## WHAT THE EXERCISE ASKS
Could you copy exactly the lines from the one containing "[286,431,306,450] 右 -> [131,310,191,330] 扭右扭" through the last line of the records below, and nothing else?

## TASK INPUTS
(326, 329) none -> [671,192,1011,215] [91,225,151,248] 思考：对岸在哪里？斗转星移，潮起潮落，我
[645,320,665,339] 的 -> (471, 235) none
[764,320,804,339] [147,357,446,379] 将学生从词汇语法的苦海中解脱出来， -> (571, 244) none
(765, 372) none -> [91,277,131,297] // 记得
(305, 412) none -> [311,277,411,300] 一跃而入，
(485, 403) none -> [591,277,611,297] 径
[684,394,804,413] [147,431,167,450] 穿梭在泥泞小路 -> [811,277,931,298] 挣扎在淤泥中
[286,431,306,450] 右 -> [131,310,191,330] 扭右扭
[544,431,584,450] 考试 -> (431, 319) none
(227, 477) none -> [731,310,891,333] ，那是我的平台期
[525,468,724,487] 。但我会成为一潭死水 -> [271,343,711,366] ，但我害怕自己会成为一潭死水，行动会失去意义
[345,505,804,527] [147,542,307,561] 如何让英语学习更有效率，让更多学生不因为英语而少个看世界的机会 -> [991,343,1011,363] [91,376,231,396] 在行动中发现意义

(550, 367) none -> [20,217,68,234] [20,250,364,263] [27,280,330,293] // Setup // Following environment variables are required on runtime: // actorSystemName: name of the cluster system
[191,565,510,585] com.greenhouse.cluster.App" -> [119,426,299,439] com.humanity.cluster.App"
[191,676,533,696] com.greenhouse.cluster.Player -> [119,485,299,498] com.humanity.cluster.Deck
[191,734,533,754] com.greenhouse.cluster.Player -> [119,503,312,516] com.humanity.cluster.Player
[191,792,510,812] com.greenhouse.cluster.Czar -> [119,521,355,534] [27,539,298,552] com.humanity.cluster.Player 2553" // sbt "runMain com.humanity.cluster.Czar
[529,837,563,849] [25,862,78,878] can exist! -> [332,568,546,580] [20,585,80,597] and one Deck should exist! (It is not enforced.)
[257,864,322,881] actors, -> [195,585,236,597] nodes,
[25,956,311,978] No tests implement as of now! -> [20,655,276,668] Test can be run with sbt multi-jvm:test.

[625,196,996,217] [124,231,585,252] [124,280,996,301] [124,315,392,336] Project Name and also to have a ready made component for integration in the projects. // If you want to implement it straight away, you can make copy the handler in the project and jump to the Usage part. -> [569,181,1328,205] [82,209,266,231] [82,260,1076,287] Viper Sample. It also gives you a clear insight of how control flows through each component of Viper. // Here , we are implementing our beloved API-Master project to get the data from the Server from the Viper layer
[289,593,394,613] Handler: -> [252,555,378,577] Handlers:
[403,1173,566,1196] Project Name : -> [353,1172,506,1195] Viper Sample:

## OUTPUT OF THE EXERCISE
[286,431,306,450] 右 -> [131,310,191,330] 扭右扭
[544,431,584,450] 考试 -> (431, 319) none
(227, 477) none -> [731,310,891,333] ，那是我的平台期
[525,468,724,487] 。但我会成为一潭死水 -> [271,343,711,366] ，但我害怕自己会成为一潭死水，行动会失去意义
[345,505,804,527] [147,542,307,561] 如何让英语学习更有效率，让更多学生不因为英语而少个看世界的机会 -> [991,343,1011,363] [91,376,231,396] 在行动中发现意义

(550, 367) none -> [20,217,68,234] [20,250,364,263] [27,280,330,293] // Setup // Following environment variables are required on runtime: // actorSystemName: name of the cluster system
[191,565,510,585] com.greenhouse.cluster.App" -> [119,426,299,439] com.humanity.cluster.App"
[191,676,533,696] com.greenhouse.cluster.Player -> [119,485,299,498] com.humanity.cluster.Deck
[191,734,533,754] com.greenhouse.cluster.Player -> [119,503,312,516] com.humanity.cluster.Player
[191,792,510,812] com.greenhouse.cluster.Czar -> [119,521,355,534] [27,539,298,552] com.humanity.cluster.Player 2553" // sbt "runMain com.humanity.cluster.Czar
[529,837,563,849] [25,862,78,878] can exist! -> [332,568,546,580] [20,585,80,597] and one Deck should exist! (It is not enforced.)
[257,864,322,881] actors, -> [195,585,236,597] nodes,
[25,956,311,978] No tests implement as of now! -> [20,655,276,668] Test can be run with sbt multi-jvm:test.

[625,196,996,217] [124,231,585,252] [124,280,996,301] [124,315,392,336] Project Name and also to have a ready made component for integration in the projects. // If you want to implement it straight away, you can make copy the handler in the project and jump to the Usage part. -> [569,181,1328,205] [82,209,266,231] [82,260,1076,287] Viper Sample. It also gives you a clear insight of how control flows through each component of Viper. // Here , we are implementing our beloved API-Master project to get the data from the Server from the Viper layer
[289,593,394,613] Handler: -> [252,555,378,577] Handlers:
[403,1173,566,1196] Project Name : -> [353,1172,506,1195] Viper Sample:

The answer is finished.